■ Revision comparison data:
+---+
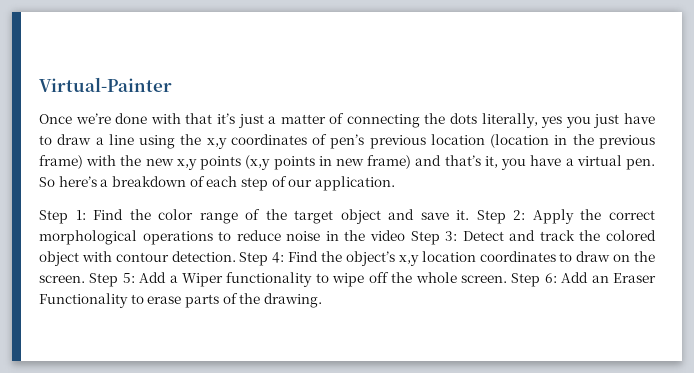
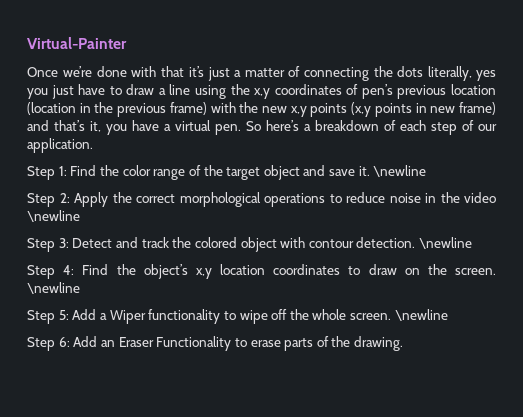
- Step 1: Find the color range of the target object and save it. Step 2: Apply the correct morphological operations to reduce noise in the video Step 3: Detect and track the colored object with contour detection. Step 4: Find the object’s x,y location coordinates to draw on the screen. Step 5:
+ Step 1: Find the color range of the target object and save it. \newline
+ Step 2: Apply the correct morphological operations to reduce noise in the video \newline
+ Step 3: Detect and track the colored object with contour detection. \newline
+ Step 4: Find the object’s x,y location coordinates to draw on the screen. \newline
+ Step 5:
- Add a Wiper functionality to wipe off the whole screen. Step 6:
+ Add a Wiper functionality to wipe off the whole screen. \newline
+ Step 6:

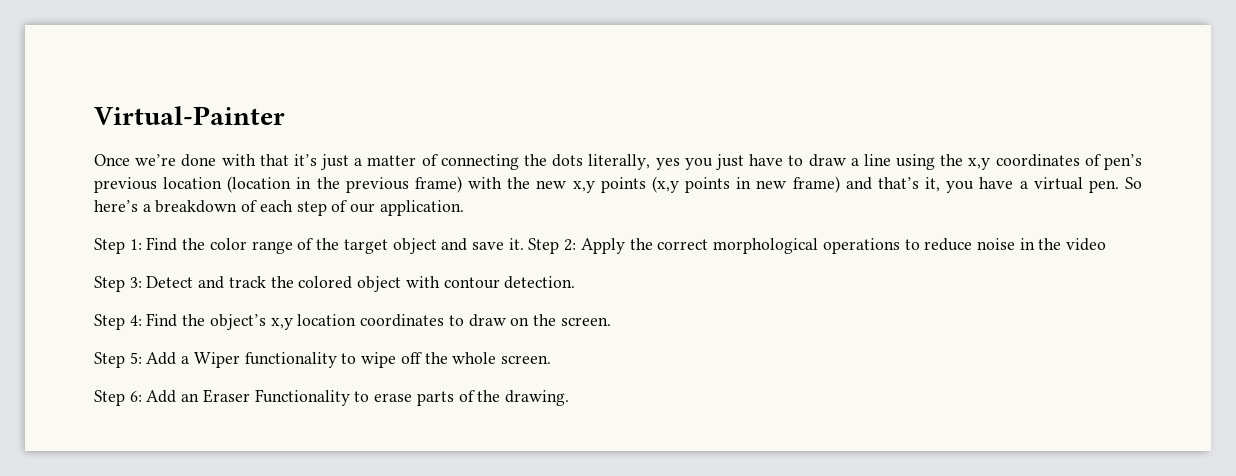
- Step 1: Find the color range of the target object and save it. \newline
- Step 2: Apply the correct morphological operations to reduce noise in the video \newline
+ Step 1: Find the color range of the target object and save it. Step 2: Apply the correct morphological operations to reduce noise in the video
- Step 3: Detect and track the colored object with contour detection. \newline
+ Step 3: Detect and track the colored object with contour detection.
- Step 4: Find the object’s x,y location coordinates to draw on the screen. \newline
+ Step 4: Find the object’s x,y location coordinates to draw on the screen.
- Step 5: Add a Wiper functionality to wipe off the whole screen. \newline
+ Step 5: Add a Wiper functionality to wipe off the whole screen.

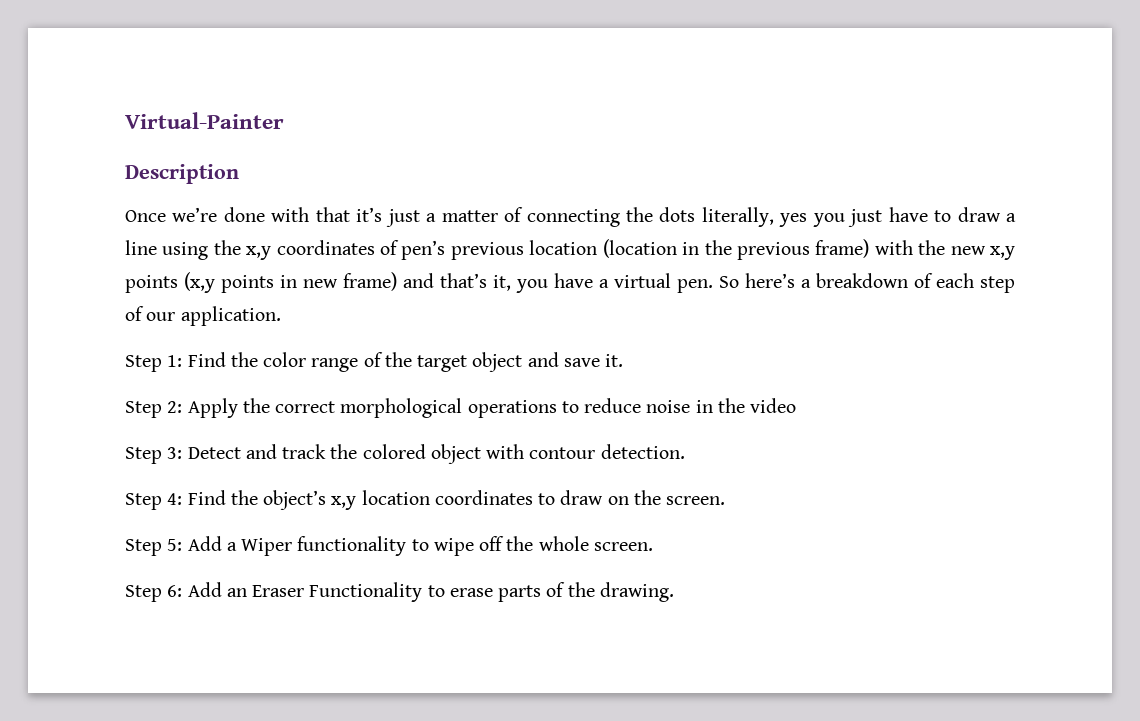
+ Description
- Step 1: Find the color range of the target object and save it. Step 2: Apply the correct morphological operations to reduce noise in the video
+ Step 1: Find the color range of the target object and save it.
+ Step 2: Apply the correct morphological operations to reduce noise in the video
+---+
■ INSTRUCTIONS FOR THE TASK:
How many lines in the records above contain the word "operations"? Reply with the number alone.

■ OUTPUT FOR THIS TASK:
6